In 2002, Gorvett, the group business systems manager at book publisher Pearson, began exploring centralizing group reporting. The idea was to replace the more than 400 general ledgers and 80 ERP systems in use throughout the global publisher’s operating units in 60 countries to track $7 billion in annual revenue. The IT group’s goal was more efficient maintenance through a common technology base. But the focus on platform integration overlooked a key business need: a way to report the financial information flowing through the systems in a meaningful, consistent way at the departmental and executive levels.

“Each Pearson department was working off its own assumptions,” Gorvett recalls, such as the criteria for sales forecasts and profit margins. That made it difficult to create a consolidated financial report, much less to identify variations from plan so managers could act quickly while there was still time to do so usefully. It became clear to Pearson’s group CFO in summer 2003 that a different approach was needed, one that focused on fixing inefficiencies in the financial reporting process itself and standardizing processes across Pearson. That way, executives could work from the same financial assumptions, no matter what applications they used to manage their books. This in turn would enable them to quickly identify significant differences across divisions and adjust strategies if needed. And the processes would gather the information that would be needed for compliance, regulatory and stockholder filings—no more scrambling to retrieve this information at each close from buried Excel spreadsheets or by running queries against transaction systems.

So Gorvett—working as a liaison between the CFO and the CIO—led Pearson on a tack that determined standard financial transaction, auditing and reporting processes for the whole company—creating, for the first time, a standard chart of accounts. This provided a unified list of all accounting data tracked to ensure that everyone used the same definitions and categories and that the enterprise captured all the financial information it needed at all locations.
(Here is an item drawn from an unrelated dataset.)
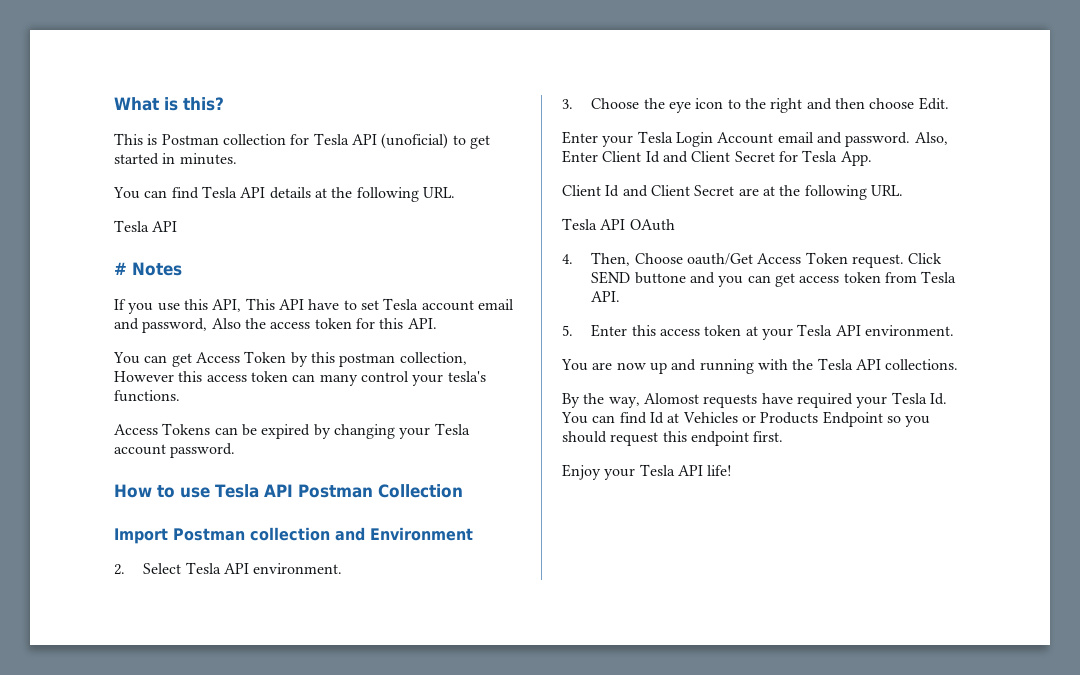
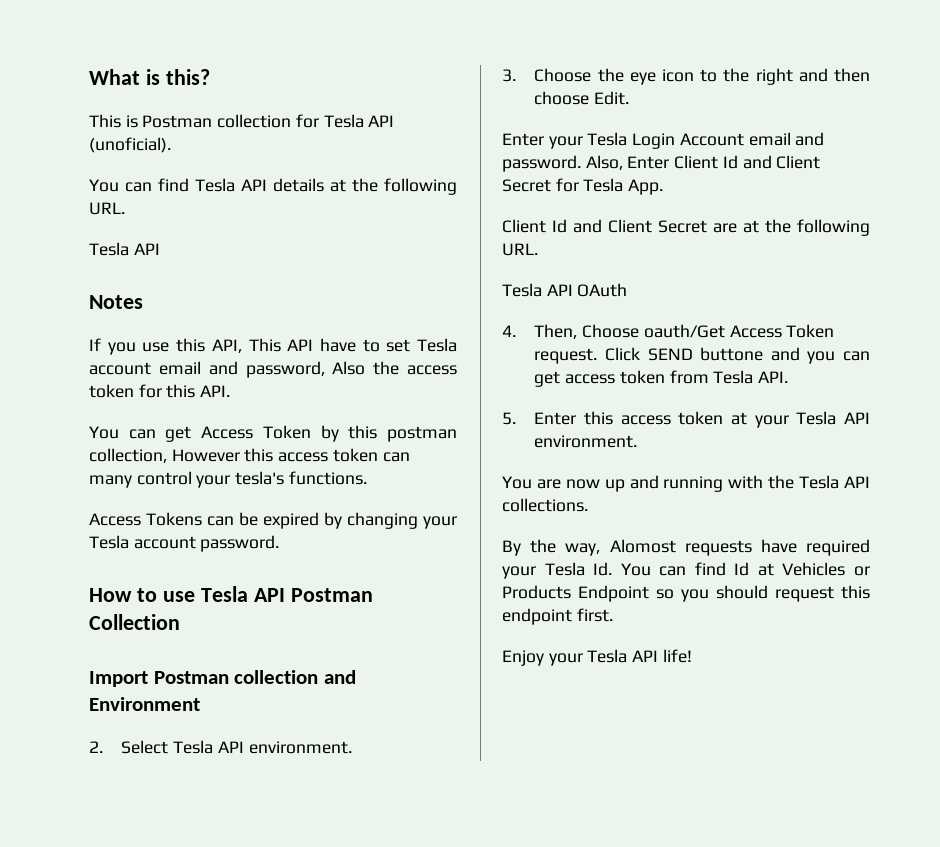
[381,133,490,149] [114,153,237,165] (unoficial) to get started in minutes. -> [89,137,171,153] (unoficial).
[114,262,127,275] # -> (160, 249) none

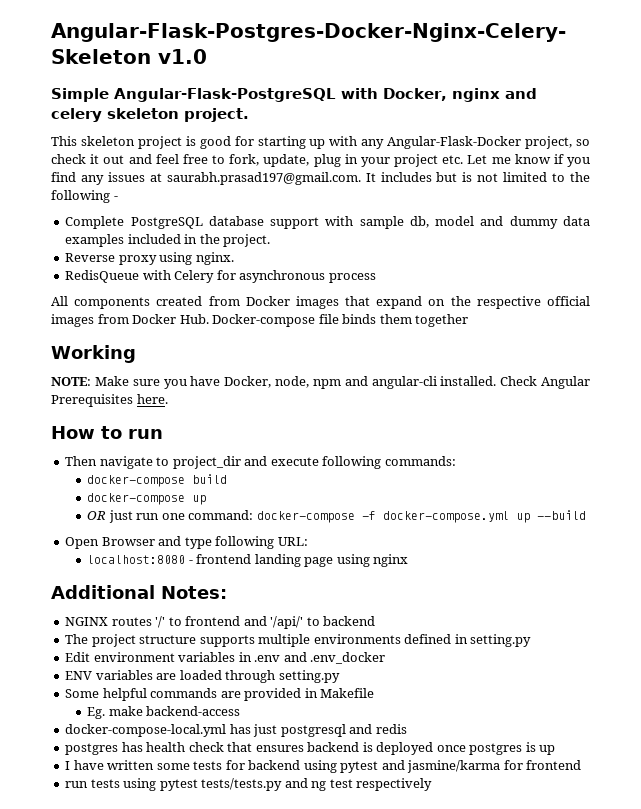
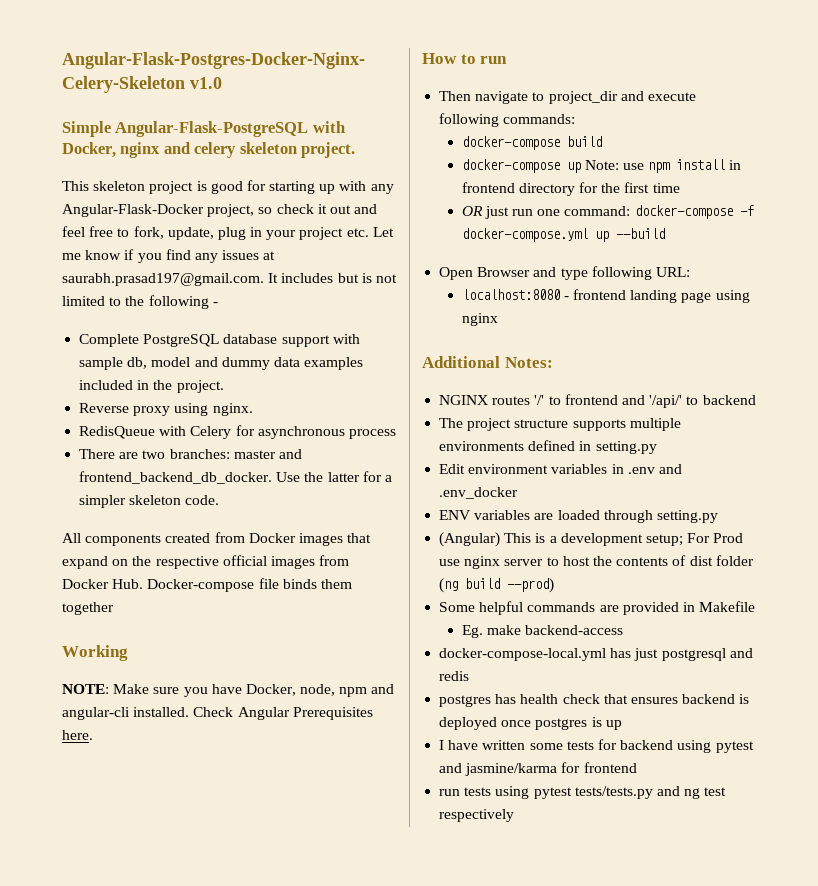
(376, 278) none -> [79,449,302,459] [79,471,392,484] [79,495,220,508] // There are two branches: master and frontend_backend_db_docker. Use the latter for a simpler skeleton code.
(207, 500) none -> [584,159,742,173] [461,182,680,196] Note: use npm install in frontend directory for the first time
(340, 676) none -> [439,532,744,547] [439,555,754,569] [439,578,555,593] // (Angular) This is a development setup; For Prod use nginx server to host the contents of dist folder (ng build --prod)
The next step was to set up the technical requirements for what data needed to be captured from what sources, how it would be presented to the central financial reporting tool and what processes had to be followed to generate the results. That way, no matter what technology platform a division happened to use, the data that management was receiving would be consistent, accurate and timely.
The result: Pearson was able to close its quarterly books in six days (down from about 20) and reduce its year-end reporting time from eight weeks to six weeks. And because everyone was working from the same chart of accounts, financial staffers no longer had to burn the midnight oil to translate their financial information into what the executive team needed.